This voting tendency has not disappeared.  According to the National Asian American Survey (NAAS) entitled “Asian Americans and the 2008 Election” (which was conducted prior to the 2008 Presidential election), Vietnamese Americans were the only Asian American group that leaned more Republican than Democrat, and the polling in that survey showed strong support for John McCain over Barack Obama at a ratio of two to one.  The exit polling conducted during that election seems to support the pre-election polling cited above.  According to a report from the Asian American Legal Defense and Education Fund (AALDEF) entitled “The Asian American Vote in the 2008 Presidential Election“, Vietnamese Americans had the highest percentage of identification with the Republican Party among Asian American groups at 44%, with that number going over 50% in the states of Texas, Louisiana and Maryland.  This exit poll report also stated that Vietnamese Americans voted in favor of John McCain over Barack Obama at a rate of 67% to 30%, a ratio which tracked the polling among decided voters in the pre-election report from the NAAS.  Vietnamese Americans were the only Asian American group to vote in favor of John McCain over Barack Obama in 2008.

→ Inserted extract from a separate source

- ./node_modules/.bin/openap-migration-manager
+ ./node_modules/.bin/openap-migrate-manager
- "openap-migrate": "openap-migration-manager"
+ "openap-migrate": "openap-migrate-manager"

It is therefore not surprising that the first Vietnamese American U.S. Congressman would be a Republican, Joseph Cao (R-Louisiana), or that other prominent Vietnamese American political and public policy figures, such as former Assistant Attorney General Viet Dinh or California State Assemblyman Van Tran would come primarily from the GOP.  All this having been said, it would be a mistake for Republicans to assume that Vietnamese Americans will remain overwhelmingly supportive of the GOP in the future.  This is because younger Vietnamese American voters and native-born Vietnamese American voters are trending towards the Democratic Party.

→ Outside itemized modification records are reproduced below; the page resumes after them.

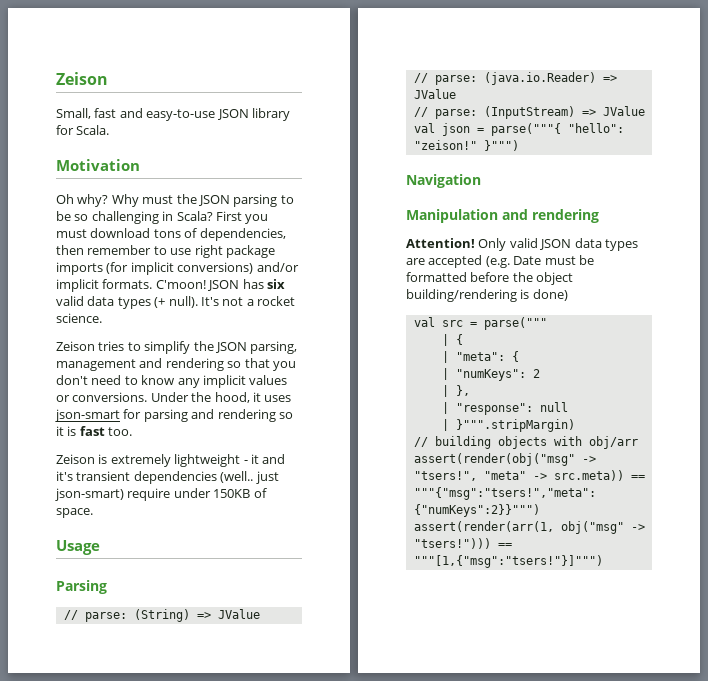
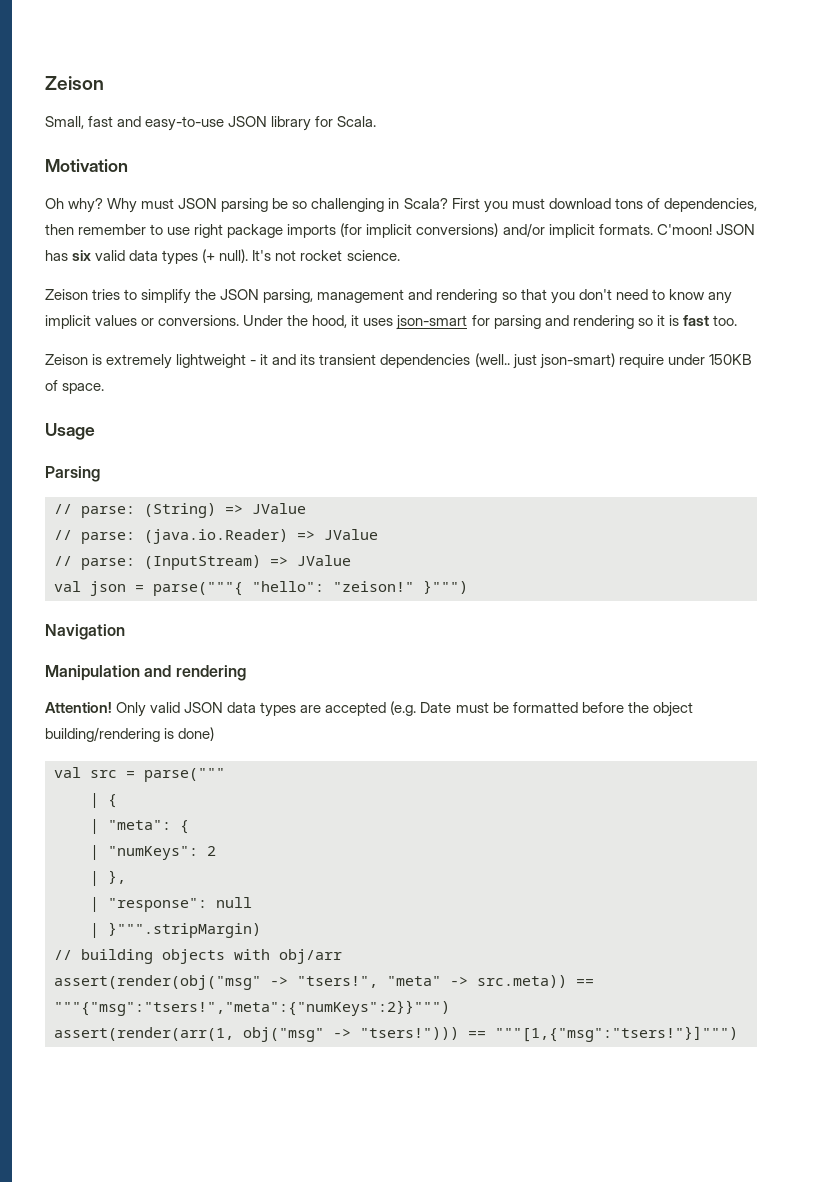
- Why must the JSON parsing to be so challenging in Scala?
+ Why must JSON parsing be so challenging in Scala?
- It's not a rocket science.
+ It's not rocket science.
- Zeison is extremely lightweight - it and it's transient dependencies (well.. just json-smart) require under 150KB of space.
+ Zeison is extremely lightweight - it and its transient dependencies (well.. just json-smart) require under 150KB of space.

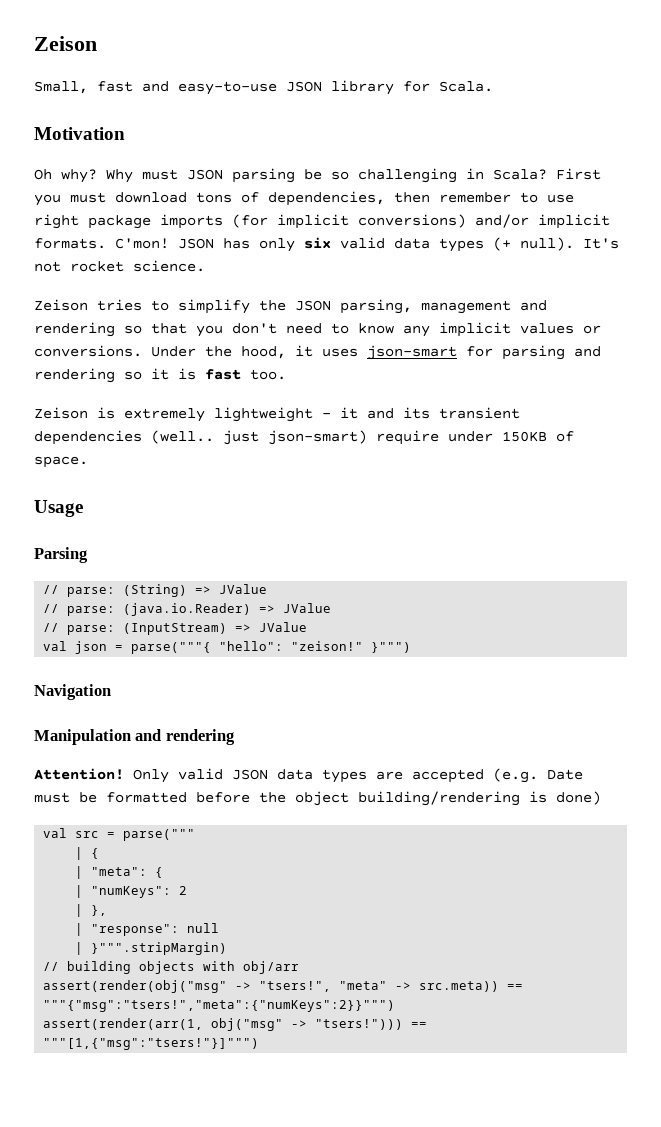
- C'moon!
+ C'mon!
- JSON has six valid data types (+ null).
+ JSON has only six valid data types (+ null).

The AALDEF report mentioned above found that among Vietnamese Americans born in the United States, Barack Obama won 69% of the vote and Barack Obama won 60% of the vote of Vietnamese Americans between the ages of 18 and 29.  While these two cohorts are minorities within the broader Vietnamese American community (15% and 25%, respectively), obviously these groups are the demographic future of the Vietnamese American community, unless there is another wave of large-scale immigration from Vietnam.  This trend has been noted in Vietnamese American strongholds like Orange County, California and Houston, Texas.  In the latter case, a Vietnamese American Democratic businessman named Hubert Vo defeated a longtime incumbent Republican state representative in 2004 to become the first Vietnamese American in the Texas State Legislature.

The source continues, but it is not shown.